By Wendy Osher
“‘A’ohe hala ‘ula i ka pō. No hala fruit shows its color in the darkness of night. (Beauty must be seen to be enjoyed.)” ~’ōlelo no‘eau, Hawaiian proverb & poetical saying. M.K.P.
A tiny pest is slowly taking its toll on Maui hala or pandanus groves, a culturally significant and indigenous tree storied in chant and prized as a cultural resource for weaving, cordage, thatching, lei making, and medicine in Hawai’i.
The hala scale, or thysanococcus pandani, was first found in the islands in the mid 1990s at the Kahanu Botanical Gardens in East Maui, according to state officials. In 2001, it had spread to Keanae; and by the mid 2000s, it was found all over Maui, said Mach Fukada, entomologist with the Hawai’i Department of Agriculture.
“I see it long term impacting a significant cultural resource as well and the dominant tree in the coastal forests on the east side of all of the Hawaiian islands,” said Fukada. “We might see reduction to a point that it will be harder and harder to find this resource.”
According to Fukada, the hala scale damage includes yellowing of the leaf, leaf deformation, shortening of leaves, prop roots forming in unusual places, and loss of plant vigor. The scale is a tiny creature, believed to have originated from South East Asia. State officials say that once infestation has occurred, the scale covers the leaves, making them look white and fluffy.
Nearly 20 years after its arrival on Maui, and widespread damage already recorded, state officials are hoping to stop its spread to other islands. The state’s exploratory entomologist has the pest on a target list for identification of a potential biological control agent since pesticides and other preventative options have proven unsuccessful. The time frame for implementation, officials say, is difficult to say and dependent on funding.
Pest control of the hala scale has not gotten the same level of attention and funding that other invasive pests – and problem plants for that matter – have, such as the fire weed, gall wasp, and miconia.
“I must be humbug to use short leaves for weaving,” said Fukada who noted the shortening of the leaves as one of the impacts and potential loss of plant vigor as another. “It is the dominant tree in windward coastal areas. Without it, there’s nothing left but ironwood and hau, which were introduced,” he said.
Weavers of lau hala (hala leaves) say they have also noticed a change in quality, and no longer use materials from some East Maui groves that used to provide source material in the past.
According to an online post published by the Hawaiian Ecosystems at Risk project, a similar accidental insect introduction in the South Pacific island of Rarotonga, in the Cook Islands, apparently wiped out the pandanus there in the 1920s.
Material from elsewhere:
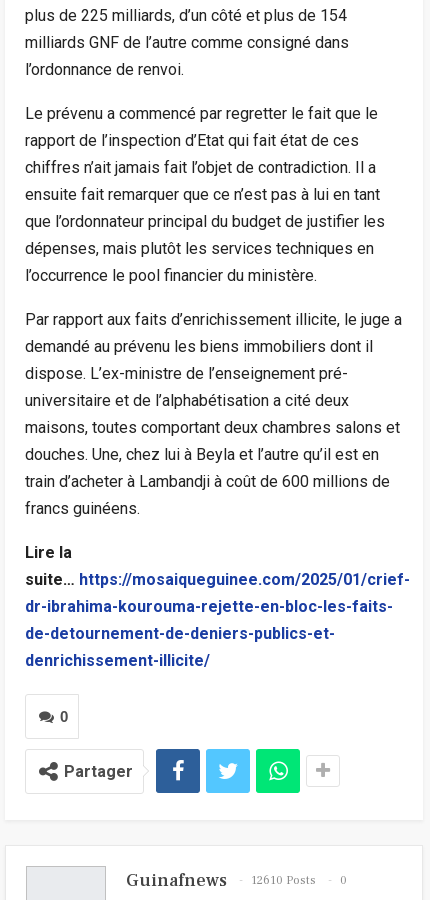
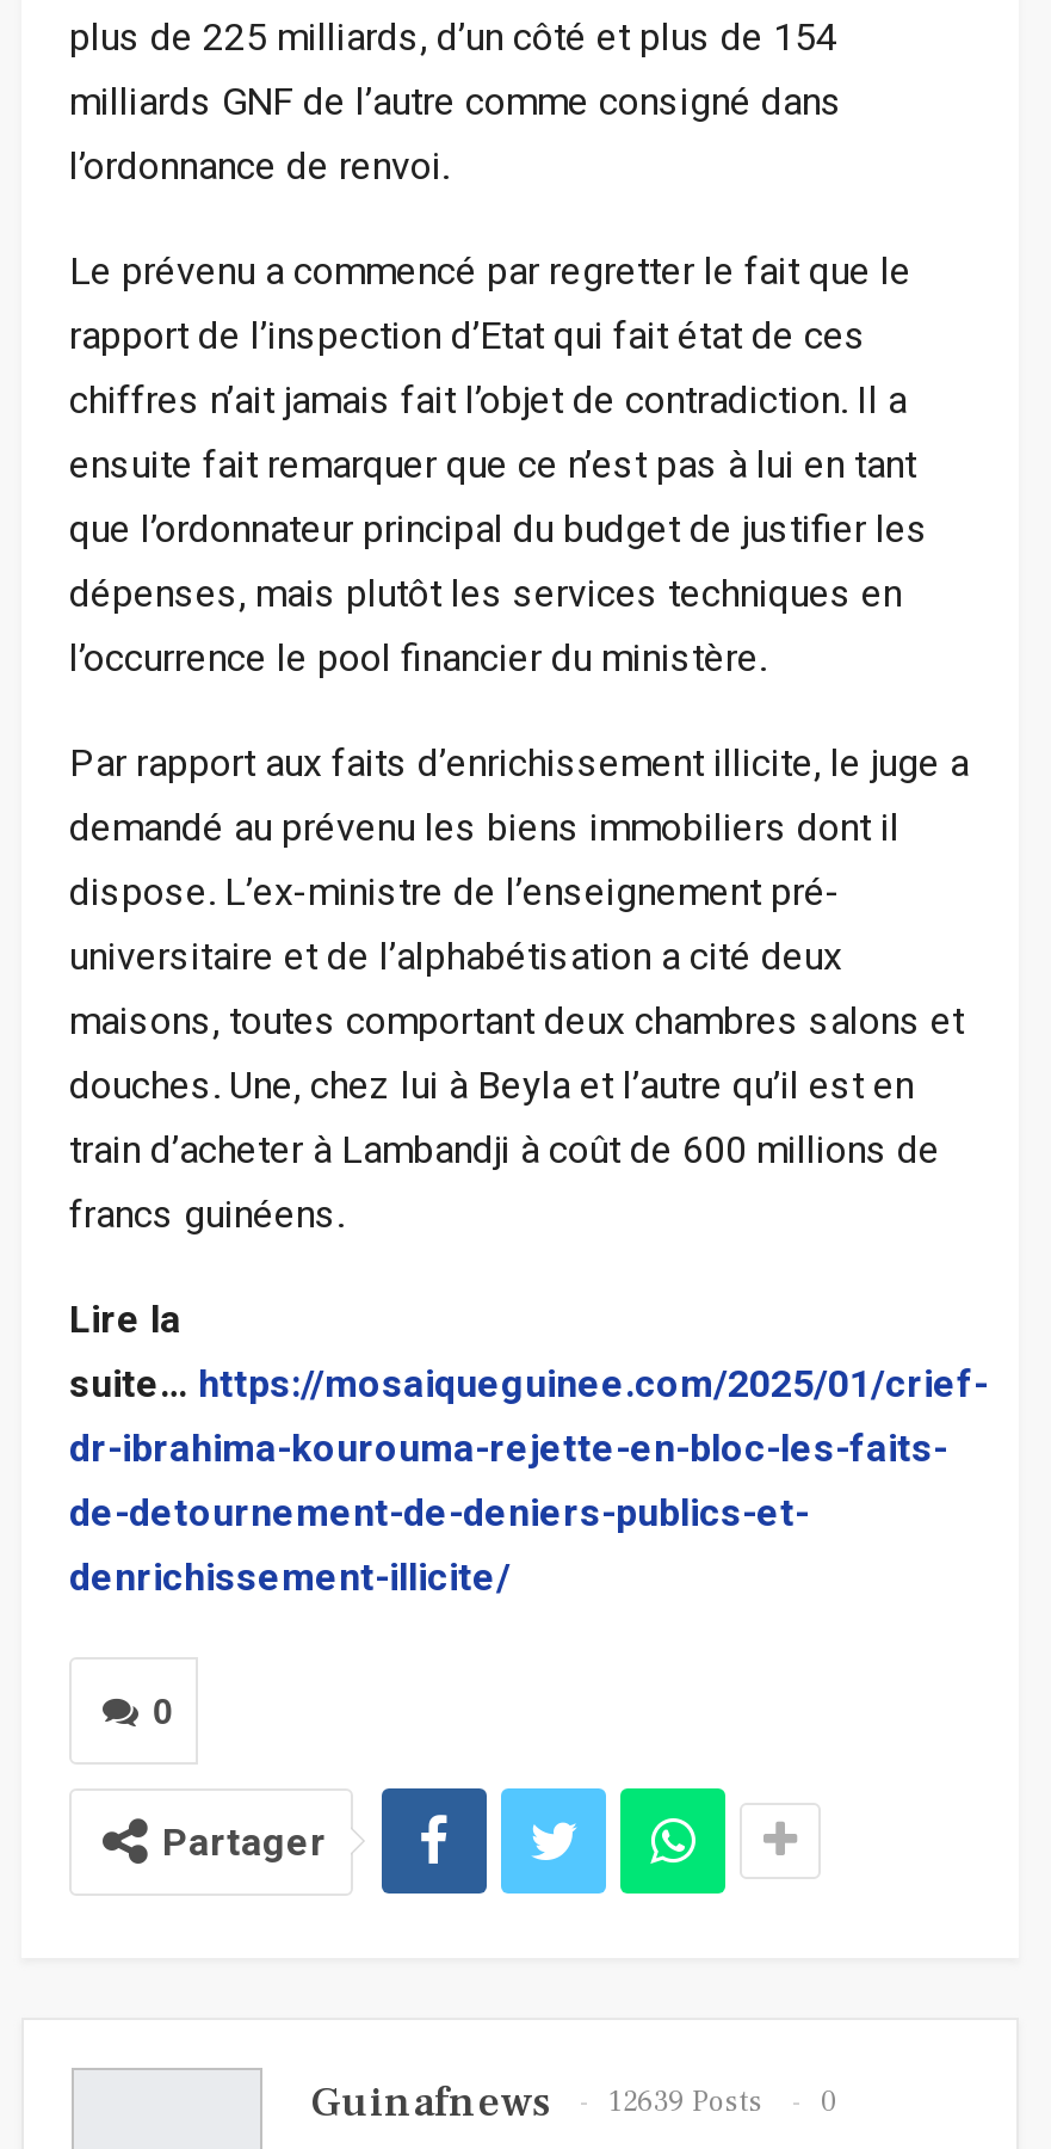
[126,869,347,892] Guinafnews 12610 Posts 0 -> [310,2074,837,2129] Guinafnews 12639 Posts 0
In the case of the gall wasp and its impact on the leguminous wiliwili trees in Hawai’i, Fukada said, “I don’t think anyone could have projected that in a year, it would spread through the whole state.”
A key factor in battling the hala scale, Fukada said, is to find funds, get permits in place, and have space for quarantine.
“Lots of people have difficulty seeing the value of plants as a cultural and natural resource as opposed to an agricultural commodity,” said Fukada. As a cultural resource, the hala tree is invaluable, he said. “You really can’t put a price on it.”